PROBLEM REQUIREMENTS:
Write the data out again exactly, dropping any images it holds.
++++ RECORD EXCERPTS ++++
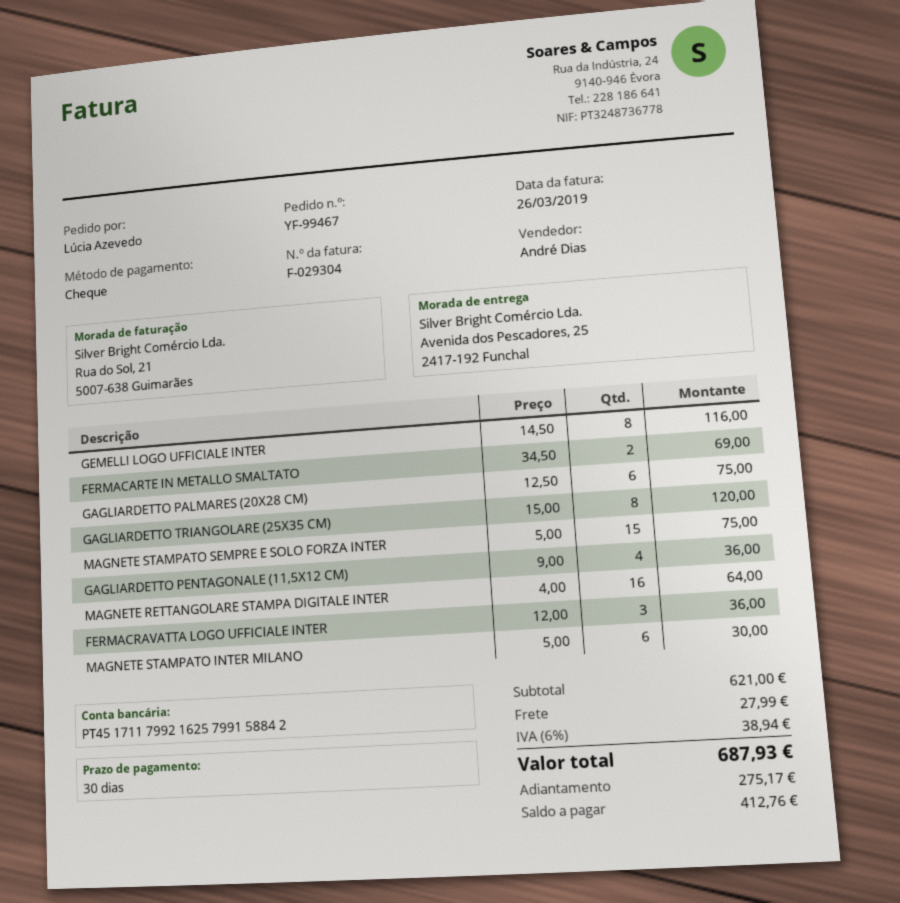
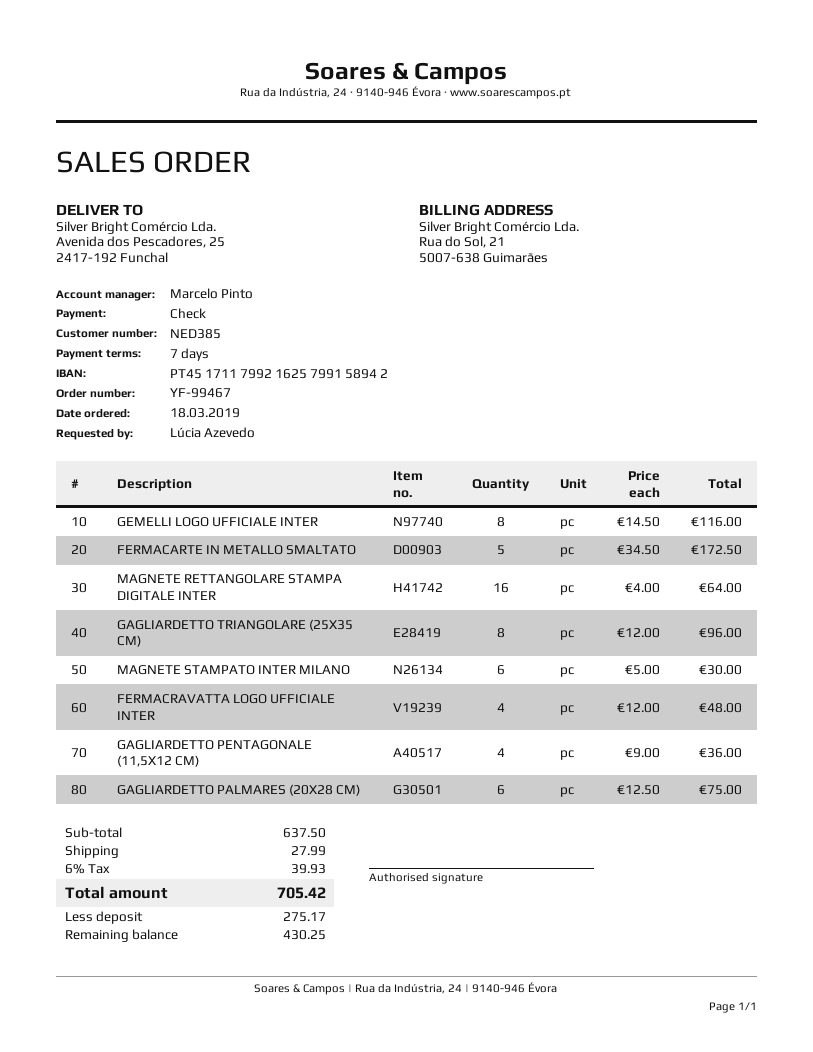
payment terms: 30 days -> 7 days
sales rep: André Dias -> Marcelo Pinto
bank account: PT45171179921625799158842 -> PT45171179921625799158942
FERMACARTE IN METALLO SMALTATO: 2 x 34.50 = 69.00 -> 5 x 34.50 = 172.50
GAGLIARDETTO TRIANGOLARE (25X35 CM): 8 x 15.00 = 120.00 -> 8 x 12.00 = 96.00
MAGNETE STAMPATO SEMPRE E SOLO FORZA INTER: 15 x 5.00 = 75.00 -> none
FERMACRAVATTA LOGO UFFICIALE INTER: 3 x 12.00 = 36.00 -> 4 x 12.00 = 48.00
subtotal: 621.00 -> 637.50
tax: 6% = 38.94 -> 6% = 39.93
total: 687.93 -> 705.42
balance: 412.76 -> 430.25

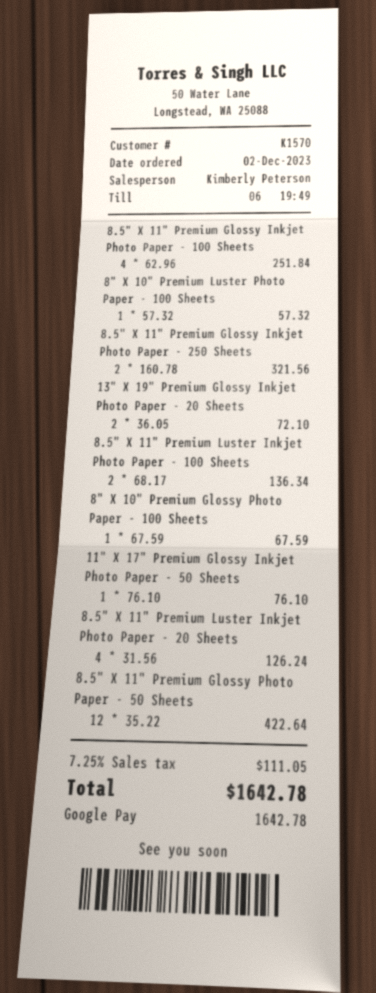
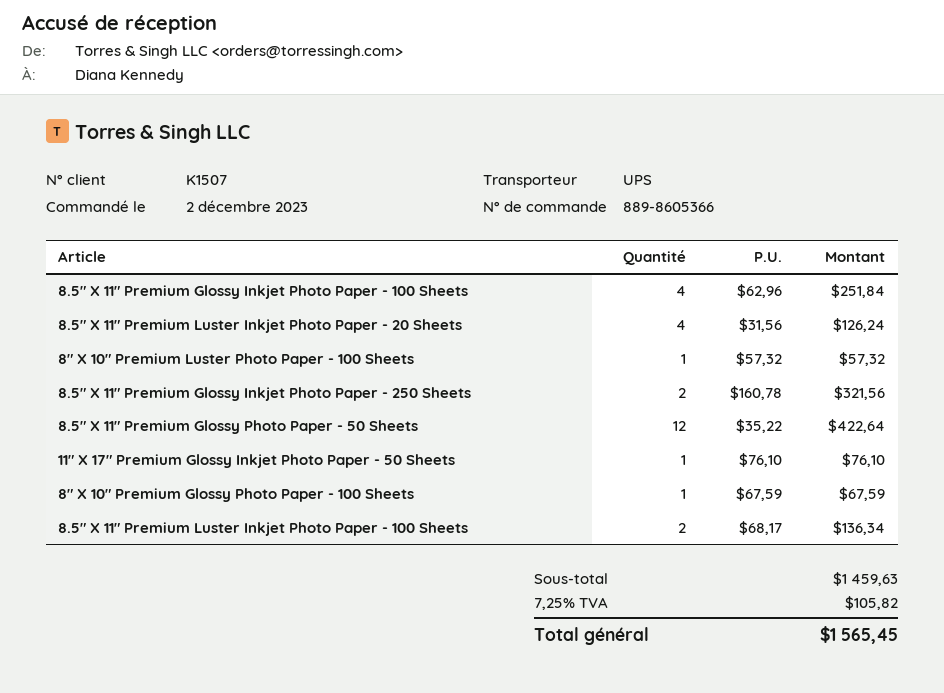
customer number: K1570 -> K1507
13" X 19" Premium Glossy Inkjet Photo Paper - 20 Sheets: 2 x 36.05 = 72.10 -> none
tax: 7.25% = 111.05 -> 7.25% = 105.82
total: 1642.78 -> 1565.45

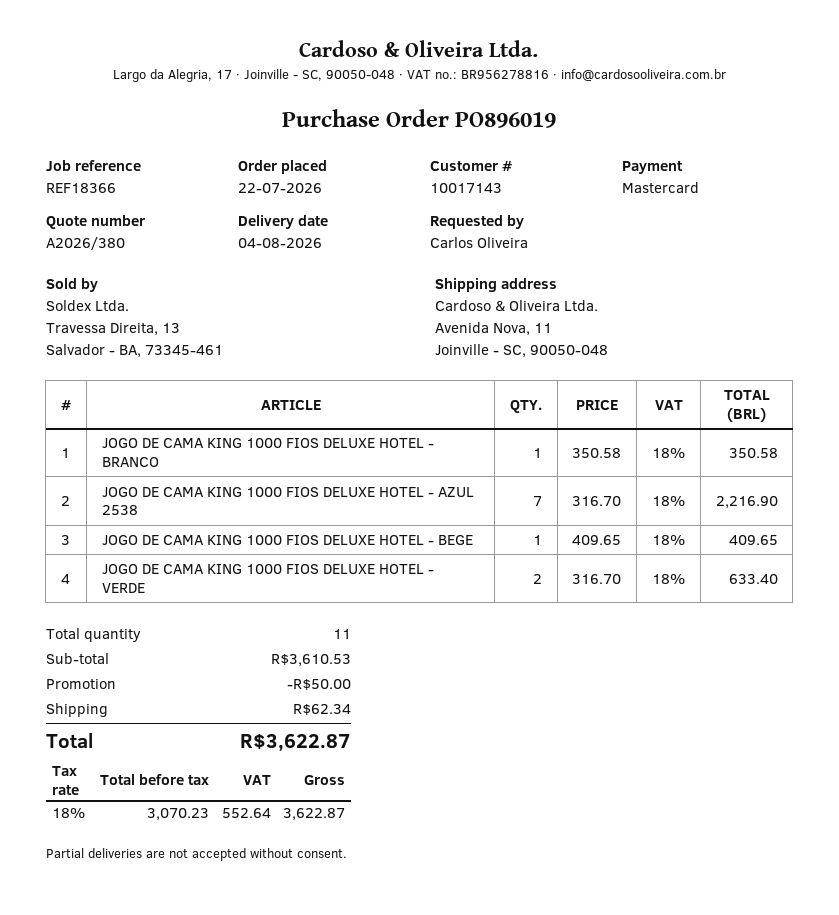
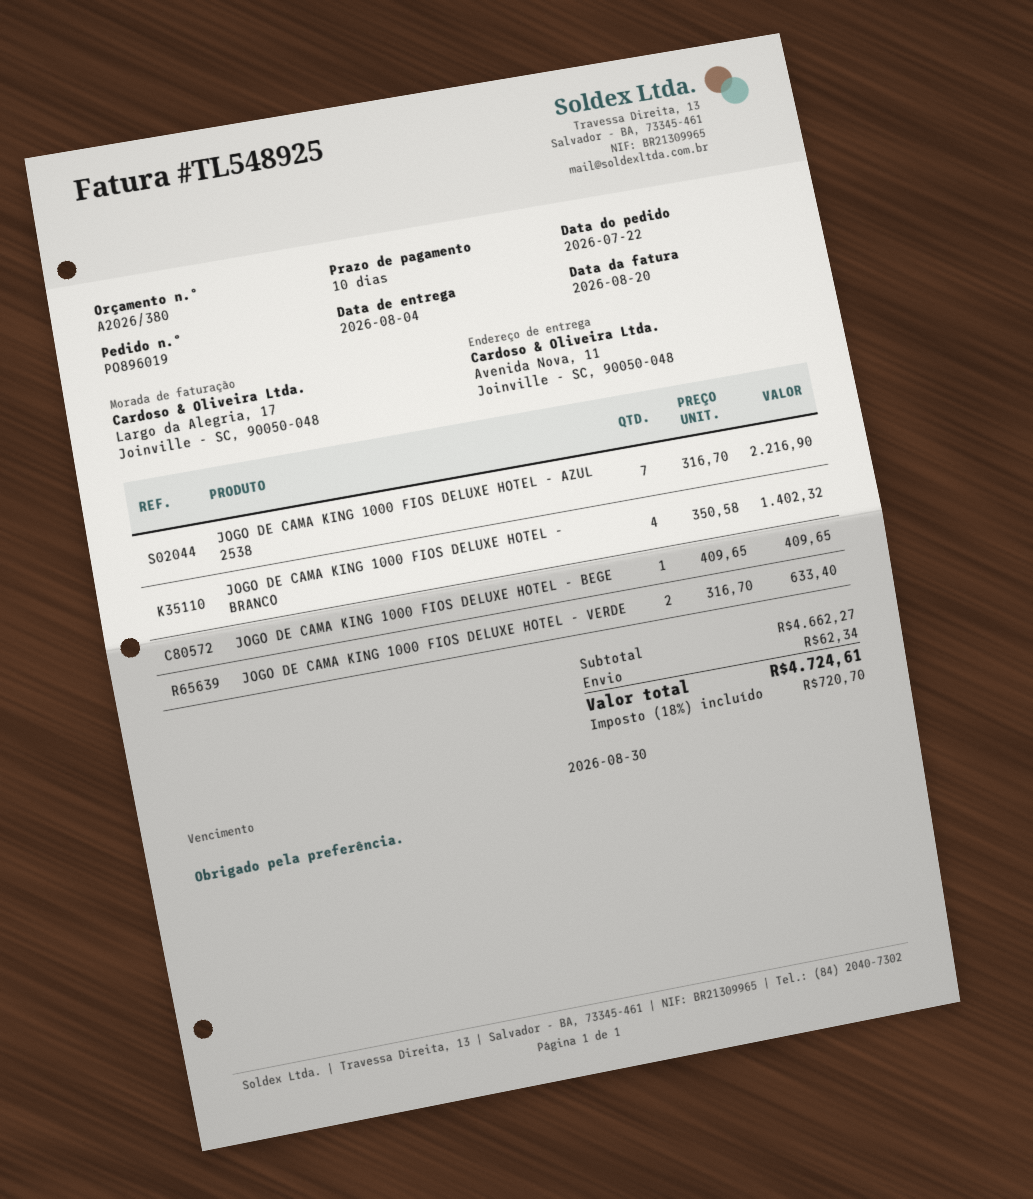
JOGO DE CAMA KING 1000 FIOS DELUXE HOTEL - BRANCO: 1 x 350.58 = 350.58 -> 4 x 350.58 = 1402.32
subtotal: 3610.53 -> 4662.27
discount: 50.00 -> none
tax: 18% = 552.64 -> 18% = 720.70
total: 3622.87 -> 4724.61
++++
RESULT FOR THIS TASK:
payment terms: 30 days -> 7 days
sales rep: André Dias -> Marcelo Pinto
bank account: PT45171179921625799158842 -> PT45171179921625799158942
FERMACARTE IN METALLO SMALTATO: 2 x 34.50 = 69.00 -> 5 x 34.50 = 172.50
GAGLIARDETTO TRIANGOLARE (25X35 CM): 8 x 15.00 = 120.00 -> 8 x 12.00 = 96.00
MAGNETE STAMPATO SEMPRE E SOLO FORZA INTER: 15 x 5.00 = 75.00 -> none
FERMACRAVATTA LOGO UFFICIALE INTER: 3 x 12.00 = 36.00 -> 4 x 12.00 = 48.00
subtotal: 621.00 -> 637.50
tax: 6% = 38.94 -> 6% = 39.93
total: 687.93 -> 705.42
balance: 412.76 -> 430.25

customer number: K1570 -> K1507
13" X 19" Premium Glossy Inkjet Photo Paper - 20 Sheets: 2 x 36.05 = 72.10 -> none
tax: 7.25% = 111.05 -> 7.25% = 105.82
total: 1642.78 -> 1565.45

JOGO DE CAMA KING 1000 FIOS DELUXE HOTEL - BRANCO: 1 x 350.58 = 350.58 -> 4 x 350.58 = 1402.32
subtotal: 3610.53 -> 4662.27
discount: 50.00 -> none
tax: 18% = 552.64 -> 18% = 720.70
total: 3622.87 -> 4724.61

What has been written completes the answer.